Sacks of grain are, of course, balanced in advance of being loaded. When simply wrapped up in this canvas sling, and lashed with a diamond-hitch, either with or without a top-pack, bulk-grain will ride without any further attention. I’ve found this simple rig handy also for hauling long bed-rolls. One pair of heavy rolls, or even two pairs of smaller rolls, will ride upon the rig all day, without trouble, assuming they are balanced in advance of being loaded.
One of the best ways for a beginner to understand the basic principles of packing, is to study the tree of a pack saddle. Two small wooden supports, over a blanket or two, are all that stand between a heavy load, and the ruination of a pack animal’s back. From such a study, it should be apparent that the main considerations are to have any load balance perfectly as it swings in a crosswise direction across the animal; and, further, to have such a balance existing also as between the forward and rear ends of the load—to prevent the saddle’s undue biting in at either the shoulders or kidneys.
Once this is understood, the fundamentals of cargoing up all kinds of duffel become more readily appreciated.
Packers, like any other specialists, have a fierce, professional pride in their work. They have, too, a disdain amounting almost to contempt for any tenderfoot who packs a horse or mule with no knowledge of the skill involved. They snort to high Heaven when some dude comes into camp, toting his “button-holed” buck deer on some rented steed.
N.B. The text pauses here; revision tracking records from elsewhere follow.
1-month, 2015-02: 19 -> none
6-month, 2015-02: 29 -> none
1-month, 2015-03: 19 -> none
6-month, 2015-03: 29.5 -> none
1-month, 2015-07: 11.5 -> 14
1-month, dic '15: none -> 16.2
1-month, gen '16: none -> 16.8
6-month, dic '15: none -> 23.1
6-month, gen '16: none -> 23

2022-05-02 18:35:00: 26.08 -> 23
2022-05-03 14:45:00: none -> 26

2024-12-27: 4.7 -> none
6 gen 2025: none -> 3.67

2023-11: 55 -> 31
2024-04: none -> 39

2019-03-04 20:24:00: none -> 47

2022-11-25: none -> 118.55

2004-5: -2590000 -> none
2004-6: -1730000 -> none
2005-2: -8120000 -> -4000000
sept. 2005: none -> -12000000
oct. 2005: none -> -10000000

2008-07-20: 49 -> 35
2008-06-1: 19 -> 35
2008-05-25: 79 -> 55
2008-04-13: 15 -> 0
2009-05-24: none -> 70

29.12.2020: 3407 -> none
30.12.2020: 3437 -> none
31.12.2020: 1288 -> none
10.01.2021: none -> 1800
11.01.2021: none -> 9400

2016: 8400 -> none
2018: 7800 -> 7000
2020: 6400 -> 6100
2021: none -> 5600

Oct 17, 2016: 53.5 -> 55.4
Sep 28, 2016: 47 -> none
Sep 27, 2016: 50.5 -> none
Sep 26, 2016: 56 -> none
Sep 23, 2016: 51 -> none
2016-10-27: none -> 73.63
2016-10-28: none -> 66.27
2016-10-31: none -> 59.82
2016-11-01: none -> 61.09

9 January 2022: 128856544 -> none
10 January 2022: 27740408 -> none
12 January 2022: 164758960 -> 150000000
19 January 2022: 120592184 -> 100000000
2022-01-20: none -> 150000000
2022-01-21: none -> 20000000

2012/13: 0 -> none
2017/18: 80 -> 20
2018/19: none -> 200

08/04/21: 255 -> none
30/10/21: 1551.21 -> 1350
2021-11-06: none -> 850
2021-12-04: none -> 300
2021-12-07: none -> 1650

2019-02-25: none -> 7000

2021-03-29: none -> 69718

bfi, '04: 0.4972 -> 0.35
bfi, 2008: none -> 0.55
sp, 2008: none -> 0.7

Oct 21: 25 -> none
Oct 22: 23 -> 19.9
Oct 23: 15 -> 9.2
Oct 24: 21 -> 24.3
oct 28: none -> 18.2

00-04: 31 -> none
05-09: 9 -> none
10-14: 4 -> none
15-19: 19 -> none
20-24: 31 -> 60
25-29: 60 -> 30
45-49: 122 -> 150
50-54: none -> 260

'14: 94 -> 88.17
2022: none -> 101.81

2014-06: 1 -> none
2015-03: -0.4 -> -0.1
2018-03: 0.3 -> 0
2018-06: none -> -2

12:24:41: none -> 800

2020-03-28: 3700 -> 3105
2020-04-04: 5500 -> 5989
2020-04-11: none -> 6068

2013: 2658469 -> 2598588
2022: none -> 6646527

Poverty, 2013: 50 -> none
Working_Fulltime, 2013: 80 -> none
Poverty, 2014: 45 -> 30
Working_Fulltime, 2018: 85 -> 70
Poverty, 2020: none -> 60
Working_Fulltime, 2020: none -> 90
They razz contemporaries unmercifully should they come in off the trail with packs drooping, and mantas flapping. And, with small exception, a good packer will, the last quarter-mile before he reaches base-camp or any other place where people will watch, see that all packs are tight and riding high and ship-shape.
Occasionally a hunter, trying to do his own packing without knowing how, will drape everything in the book upon an innocent riding-horse, and stock-saddle—tents, stoves, sacks of grub, hay, even loose frying-pans. Everything he needs at spike-camp must go, of course; and usually it’s loaded upon the staggering beast in the same order in which the poor guy throws it from his pickup. He simply starts with a hundred feet of rope, and knots all duffel on as it comes, using every knot in the Boy Scout Handbook. When he runs out of duffel and rope, he’s ready for the hills.
The resultant horse looks quite like an over-burdened Christmas tree, lop-sided, of course; and if the poor beast ever does make it to camp, he’s certain to have a crippled back. Or worse.
In Idaho’s Salmon River country, the guides and packers have a special, contemptuous name for such “packing.” They call such lashing on a “Gilligan-hitch.”
“Well, Buck,” they’ll wink, “here comes another Gilligan; must be a horse under it somewhere.”
The name evidently came from some character of that name, equipped with more duffel and optimism than know-how.